Each line in the data must be reproduced as written, except for any picture.
BEGIN EXERCISE MATERIAL
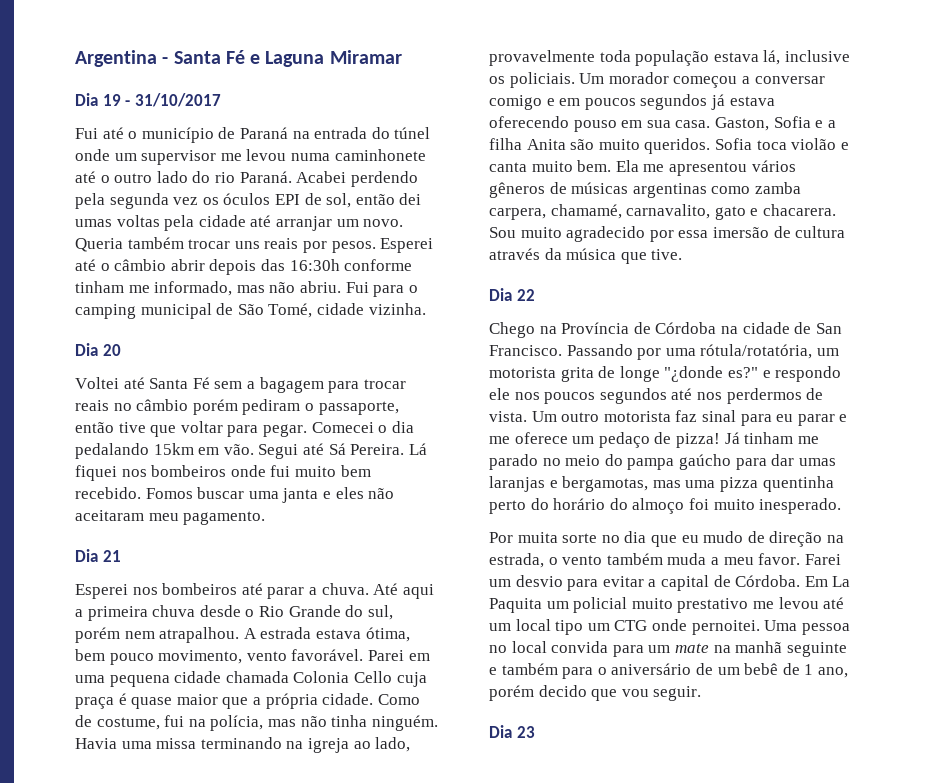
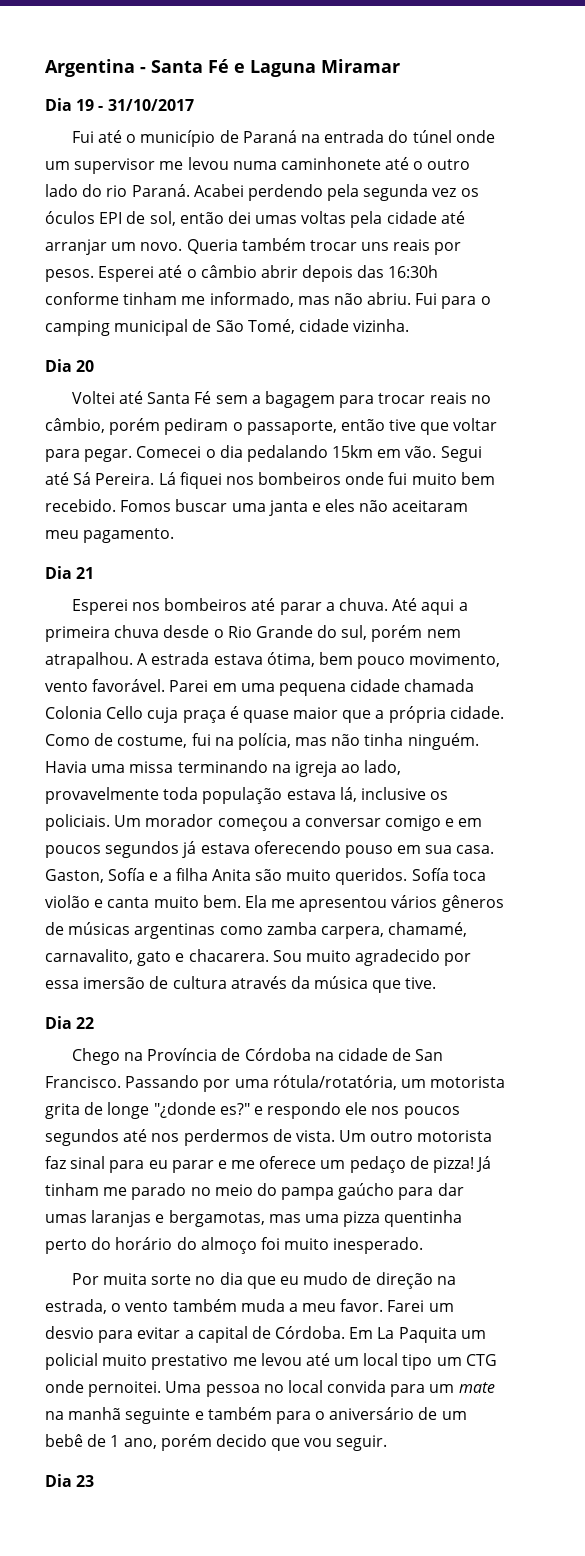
- Voltei até Santa Fé sem a bagagem para trocar reais no câmbio porém pediram o passaporte, então tive que voltar para pegar.
+ Voltei até Santa Fé sem a bagagem para trocar reais no câmbio, porém pediram o passaporte, então tive que voltar para pegar.
- Gaston, Sofia e a filha Anita são muito queridos.
+ Gaston, Sofía e a filha Anita são muito queridos.
- Sofia toca violão e canta muito bem.
+ Sofía toca violão e canta muito bem.

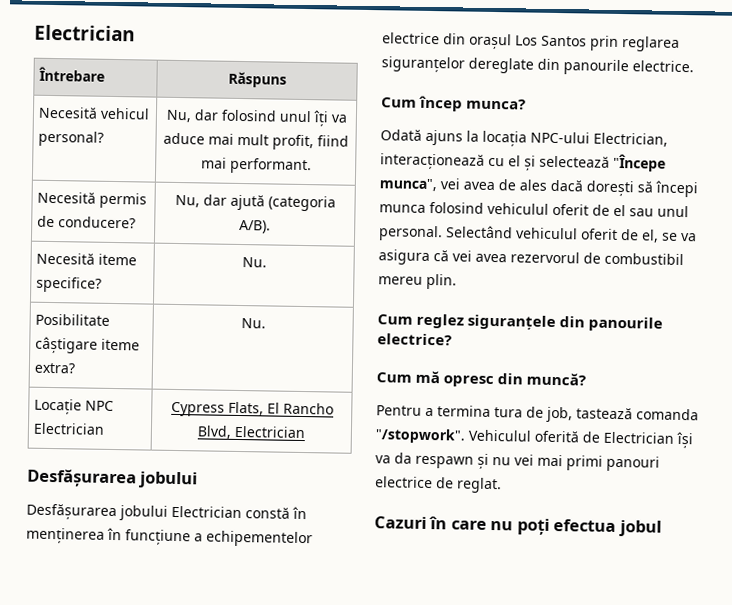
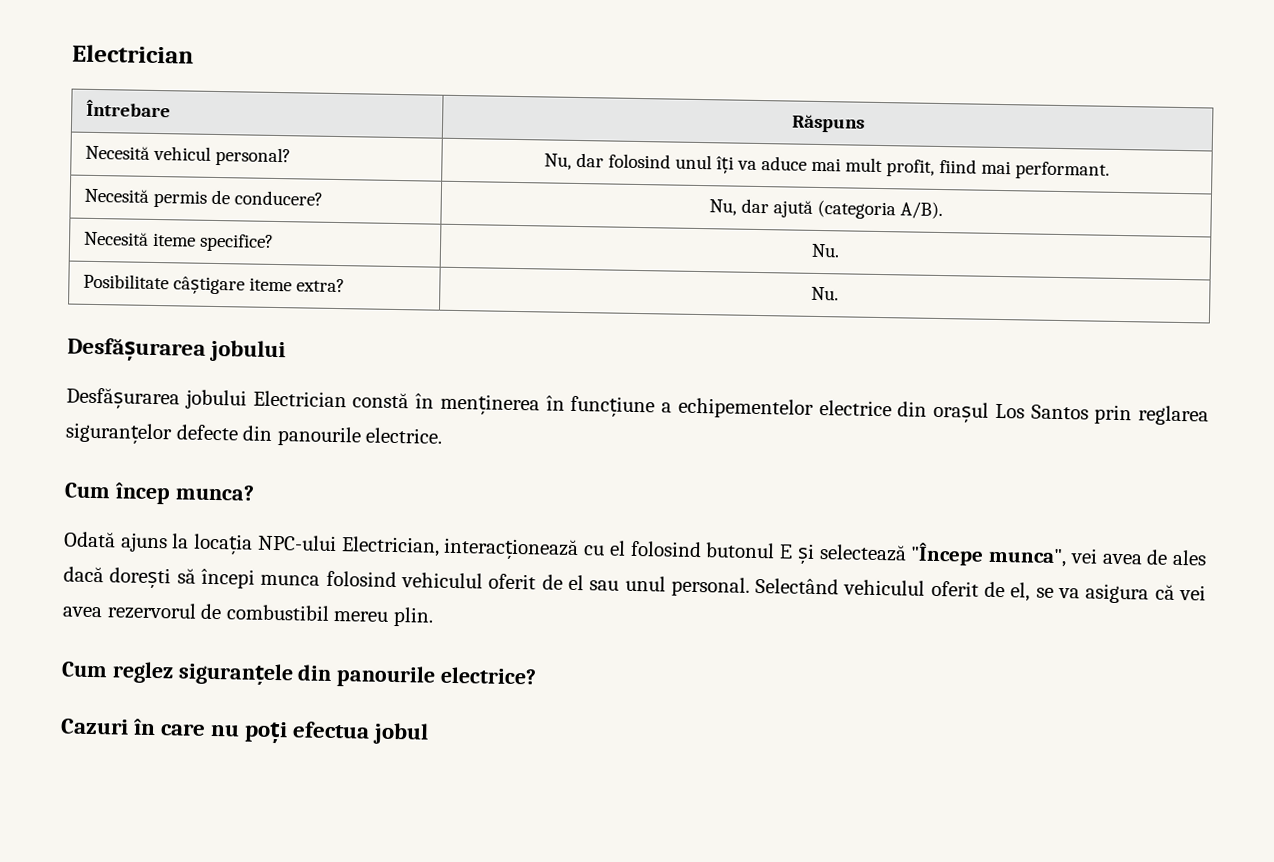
- Locație NPC Electrician | Cypress Flats, El Rancho Blvd, Electrician
- Desfășurarea jobului Electrician constă în menținerea în funcțiune a echipementelor electrice din orașul Los Santos prin reglarea siguranțelor dereglate din panourile electrice.
+ Desfășurarea jobului Electrician constă în menținerea în funcțiune a echipementelor electrice din orașul Los Santos prin reglarea siguranțelor defecte din panourile electrice.
- Odată ajuns la locația NPC-ului Electrician, interacționează cu el și selectează "Începe munca", vei avea de ales dacă dorești să începi munca folosind vehiculul oferit de el sau unul personal.
+ Odată ajuns la locația NPC-ului Electrician, interacționează cu el folosind butonul E și selectează "Începe munca", vei avea de ales dacă dorești să începi munca folosind vehiculul oferit de el sau unul personal.
- Cum mă opresc din muncă?
- Pentru a termina tura de job, tastează comanda "/stopwork". Vehiculul oferită de Electrician își va da respawn și nu vei mai primi panouri electrice de reglat.

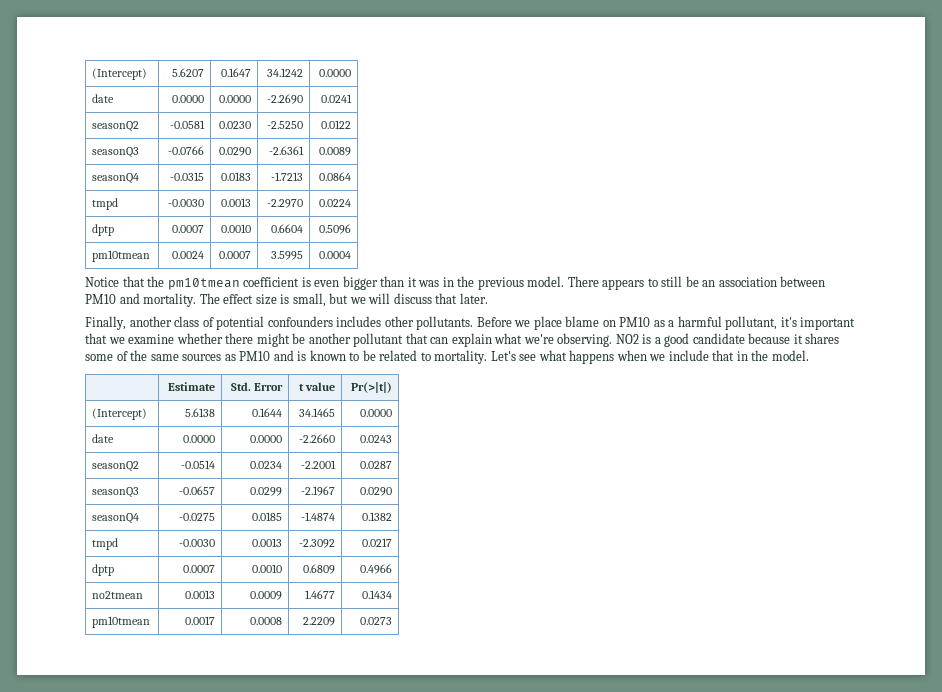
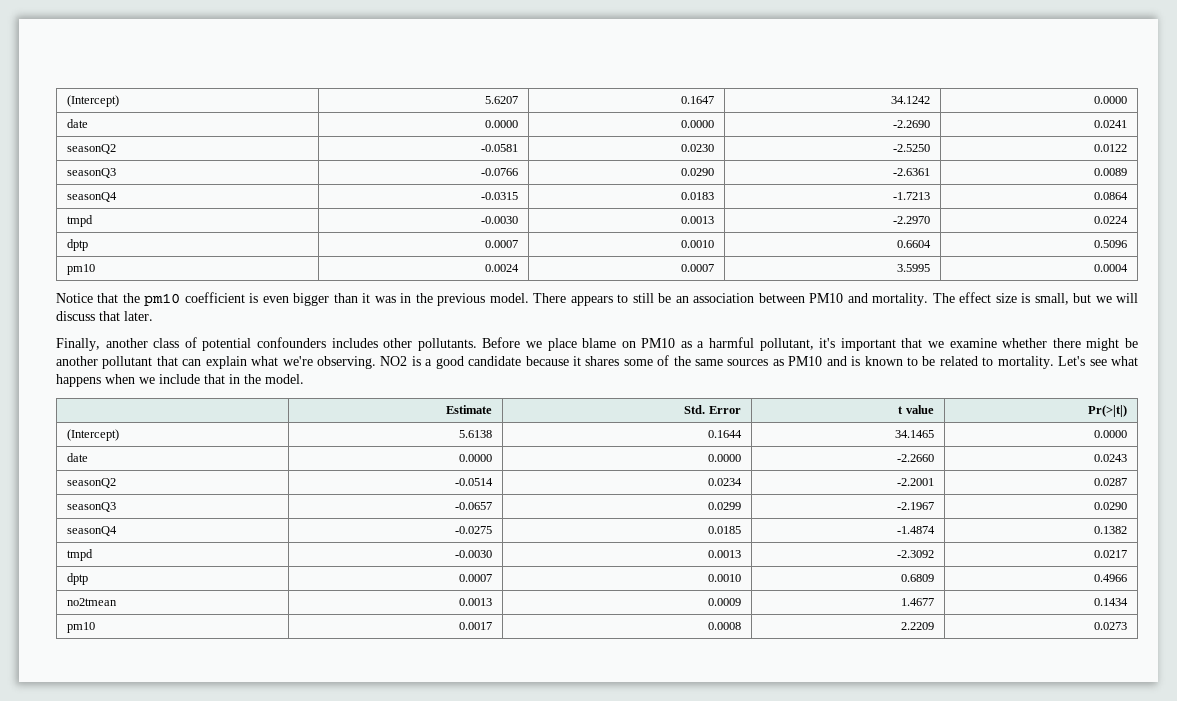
- pm10tmean | 0.0024 | 0.0007 | 3.5995 | 0.0004
+ pm10 | 0.0024 | 0.0007 | 3.5995 | 0.0004
- Notice that the pm10tmean coefficient is even bigger than it was in the previous model.
+ Notice that the pm10 coefficient is even bigger than it was in the previous model.
- pm10tmean | 0.0017 | 0.0008 | 2.2209 | 0.0273
+ pm10 | 0.0017 | 0.0008 | 2.2209 | 0.0273

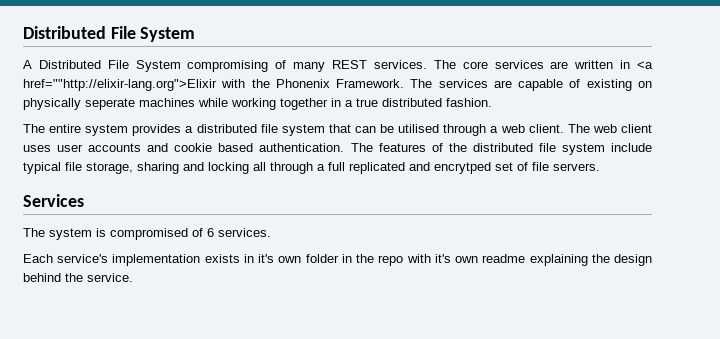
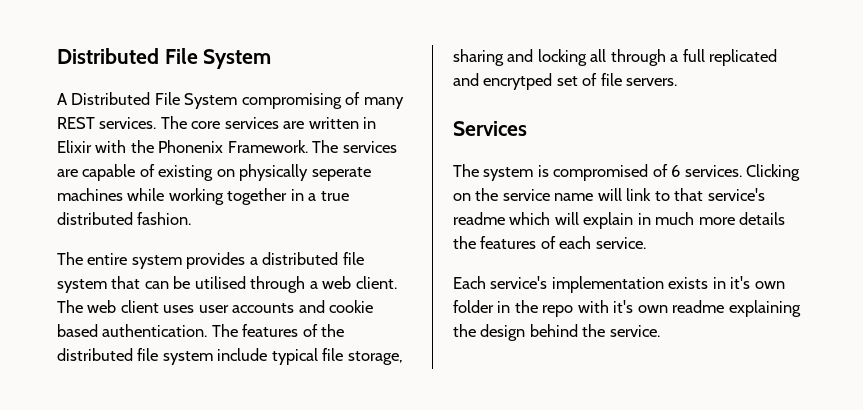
- The core services are written in <a href=""http://elixir-lang.org">Elixir with the Phonenix Framework.
+ The core services are written in Elixir with the Phonenix Framework.
+ Clicking on the service name will link to that service's readme which will explain in much more details the features of each service.

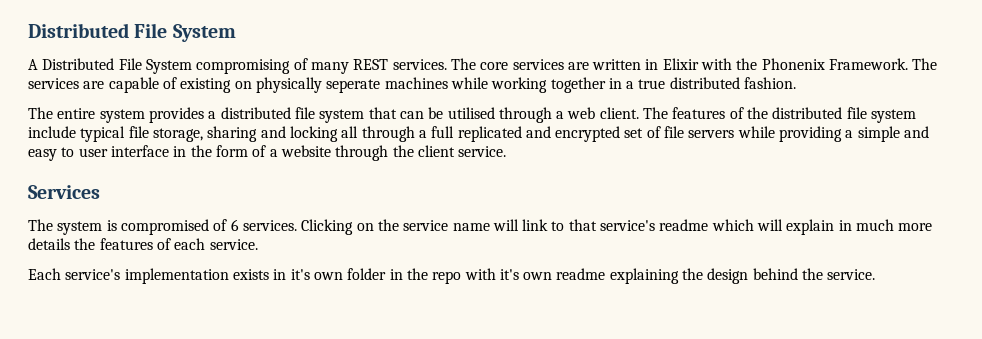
- The web client uses user accounts and cookie based authentication. The features of the distributed file system include typical file storage, sharing and locking all through a full replicated and encrytped set of file servers.
+ The features of the distributed file system include typical file storage, sharing and locking all through a full replicated and encrypted set of file servers while providing a simple and easy to user interface in the form of a website through the client service.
END EXERCISE MATERIAL
• [ANSWER SPACE]:
- Voltei até Santa Fé sem a bagagem para trocar reais no câmbio porém pediram o passaporte, então tive que voltar para pegar.
+ Voltei até Santa Fé sem a bagagem para trocar reais no câmbio, porém pediram o passaporte, então tive que voltar para pegar.
- Gaston, Sofia e a filha Anita são muito queridos.
+ Gaston, Sofía e a filha Anita são muito queridos.
- Sofia toca violão e canta muito bem.
+ Sofía toca violão e canta muito bem.

- Locație NPC Electrician | Cypress Flats, El Rancho Blvd, Electrician
- Desfășurarea jobului Electrician constă în menținerea în funcțiune a echipementelor electrice din orașul Los Santos prin reglarea siguranțelor dereglate din panourile electrice.
+ Desfășurarea jobului Electrician constă în menținerea în funcțiune a echipementelor electrice din orașul Los Santos prin reglarea siguranțelor defecte din panourile electrice.
- Odată ajuns la locația NPC-ului Electrician, interacționează cu el și selectează "Începe munca", vei avea de ales dacă dorești să începi munca folosind vehiculul oferit de el sau unul personal.
+ Odată ajuns la locația NPC-ului Electrician, interacționează cu el folosind butonul E și selectează "Începe munca", vei avea de ales dacă dorești să începi munca folosind vehiculul oferit de el sau unul personal.
- Cum mă opresc din muncă?
- Pentru a termina tura de job, tastează comanda "/stopwork". Vehiculul oferită de Electrician își va da respawn și nu vei mai primi panouri electrice de reglat.

- pm10tmean | 0.0024 | 0.0007 | 3.5995 | 0.0004
+ pm10 | 0.0024 | 0.0007 | 3.5995 | 0.0004
- Notice that the pm10tmean coefficient is even bigger than it was in the previous model.
+ Notice that the pm10 coefficient is even bigger than it was in the previous model.
- pm10tmean | 0.0017 | 0.0008 | 2.2209 | 0.0273
+ pm10 | 0.0017 | 0.0008 | 2.2209 | 0.0273

- The core services are written in <a href=""http://elixir-lang.org">Elixir with the Phonenix Framework.
+ The core services are written in Elixir with the Phonenix Framework.
+ Clicking on the service name will link to that service's readme which will explain in much more details the features of each service.

- The web client uses user accounts and cookie based authentication. The features of the distributed file system include typical file storage, sharing and locking all through a full replicated and encrytped set of file servers.
+ The features of the distributed file system include typical file storage, sharing and locking all through a full replicated and encrypted set of file servers while providing a simple and easy to user interface in the form of a website through the client service.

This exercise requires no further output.